The passage demonstrates an example of human organizing of activities.
In regards to the judicial exception integrated into a practical application, the steps of “a proportion of one or more non-speech characters” don’t describe an improvement in technology but a particular method of human activity that a human can perform. 

Rejections Unser 35 USC 102
The applicant has made amendments to the independent claims 1, 7, 13 and 19 and 25, the examiner maintains the US 102 Rejections using a new reference. Please see the 35 USC 102 Section below.


Claim Rejections - 35 USC § 101
35 U.S.C. 101 reads as follows:
Whoever invents or discovers any new and useful process, machine, manufacture, or composition of matter, or any new and useful improvement thereof, may obtain a patent therefor, subject to the conditions and requirements of this title.

Claims 1, 7, 13 and 19 is rejected under 35 U.S.C 101 because the claimed invention is directed to an abstract idea without significantly more.

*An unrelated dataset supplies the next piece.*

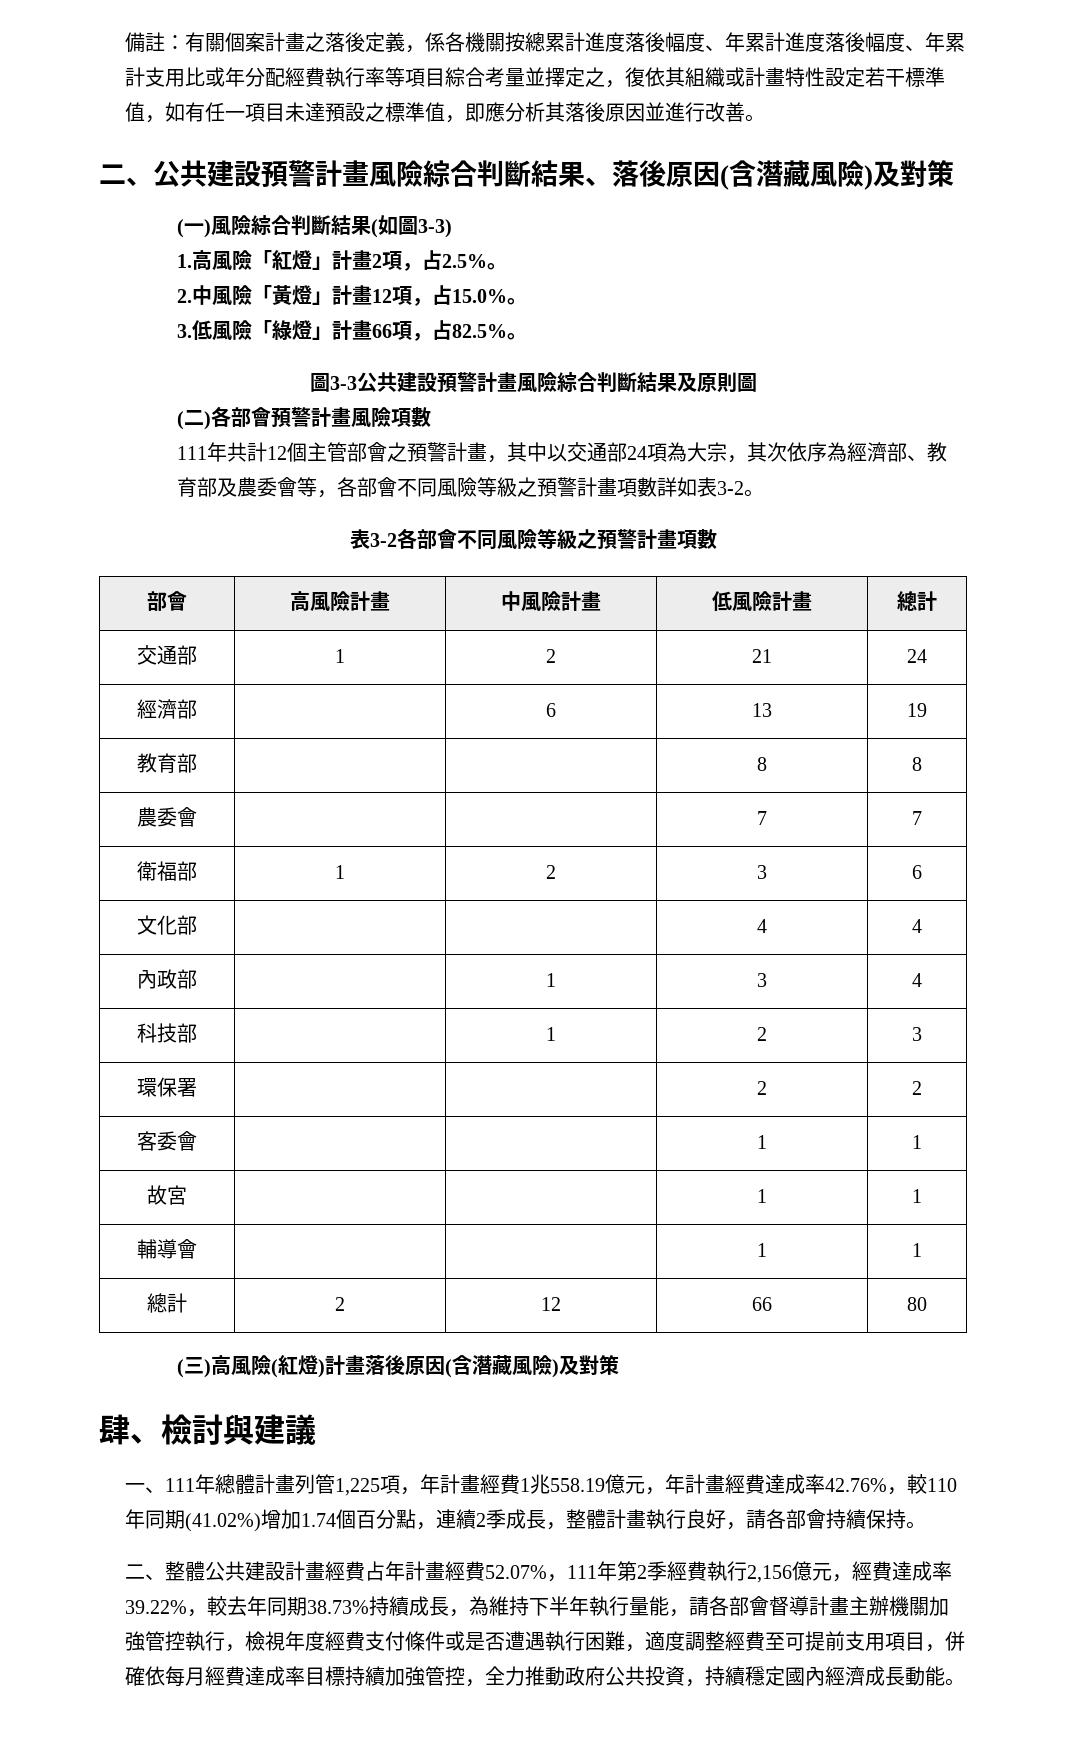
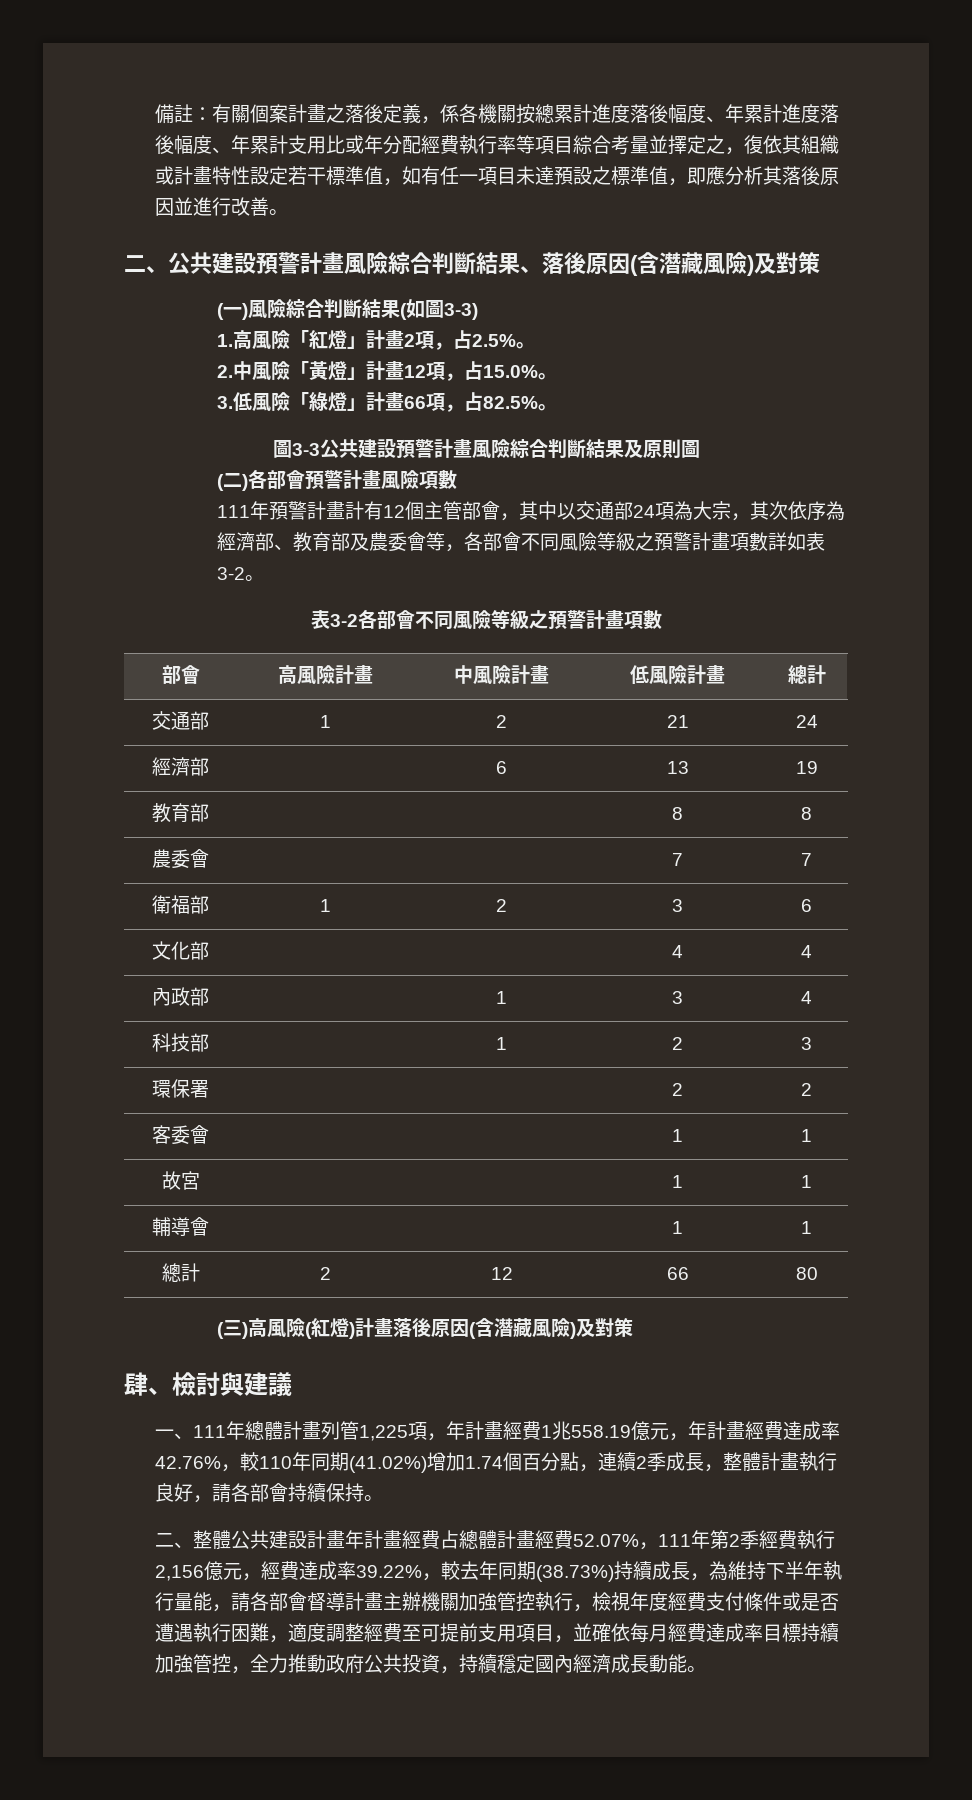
- 111年共計12個主管部會之預警計畫，其中以交通部24項為大宗，其次依序為經濟部、教育部及農委會等，各部會不同風險等級之預警計畫項數詳如表3-2。
+ 111年預警計畫計有12個主管部會，其中以交通部24項為大宗，其次依序為經濟部、教育部及農委會等，各部會不同風險等級之預警計畫項數詳如表3-2。
- 二、整體公共建設計畫經費占年計畫經費52.07%，111年第2季經費執行2,156億元，經費達成率39.22%，較去年同期38.73%持續成長，為維持下半年執行量能，請各部會督導計畫主辦機關加強管控執行，檢視年度經費支付條件或是否遭遇執行困難，適度調整經費至可提前支用項目，併確依每月經費達成率目標持續加強管控，全力推動政府公共投資，持續穩定國內經濟成長動能。
+ 二、整體公共建設計畫年計畫經費占總體計畫經費52.07%，111年第2季經費執行2,156億元，經費達成率39.22%，較去年同期(38.73%)持續成長，為維持下半年執行量能，請各部會督導計畫主辦機關加強管控執行，檢視年度經費支付條件或是否遭遇執行困難，適度調整經費至可提前支用項目，並確依每月經費達成率目標持續加強管控，全力推動政府公共投資，持續穩定國內經濟成長動能。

The independent claims 1, 7, 13 and 19 recite A processor/system/method/machine-readable medium/, comprising: one or more circuits to indicate an end of one or more speech segments based, at least in part, on a proportion of one or more non-speech characters within the one or more speech segments.
The limitation of “indicate”” as drafted cover a human organizing of activities where two people are talking and a third person writing down the conversations predicts the end of the sentence by counting in four five-second intervals if 3 out of 4 of the said intervals consist only of the special word pause  (The system specifications  at [0049] specify “…special characters such as blanks to represent time steps or audio frames in which no other character is detected”). On such determination,  the third person writes down <EOS> to indicate the end of sentence word/character.
This judicial exception is not integrated into a practical application. In particular claim 1 recites additional element of “processor”, which is a form of generic computer equipment. In the as-filed Specifications “[0059] In at least one embodiment, inference and/or training logic 615 may include, without limitation, code and/or data storage 601 to store forward and/or output weight and/or input/output data, and/or other parameters to configure neurons or layers of a neural network trained and/or used for inferencing in aspects of one or more embodiments. In at least one embodiment, training logic 615 may include, or be coupled to code and/or data storage 601 to store graph code or other software to control timing and/or order, in which weight and/or other parameter information is to be loaded to configure, logic, including integer and/or floating point units (collectively, arithmetic logic units (ALUs).” The element “processor” is all general purpose computer devices.
Accordingly, these additional elements do not integrate the abstract idea into a practical application because they do not impose any meaningful limits on practicing the abstract idea. The claims are directed to an abstract idea. 
The claims do not include additional elements that are sufficient to amount to significantly more than the judicial exception. As discussed above with respect to the integration of the abstract idea into a practical application, the additional element of using a computer is noted as a general computer. Mere instructions to apply an exception using a generic computer component cannot provide an inventive concept. The claims are not patent eligible.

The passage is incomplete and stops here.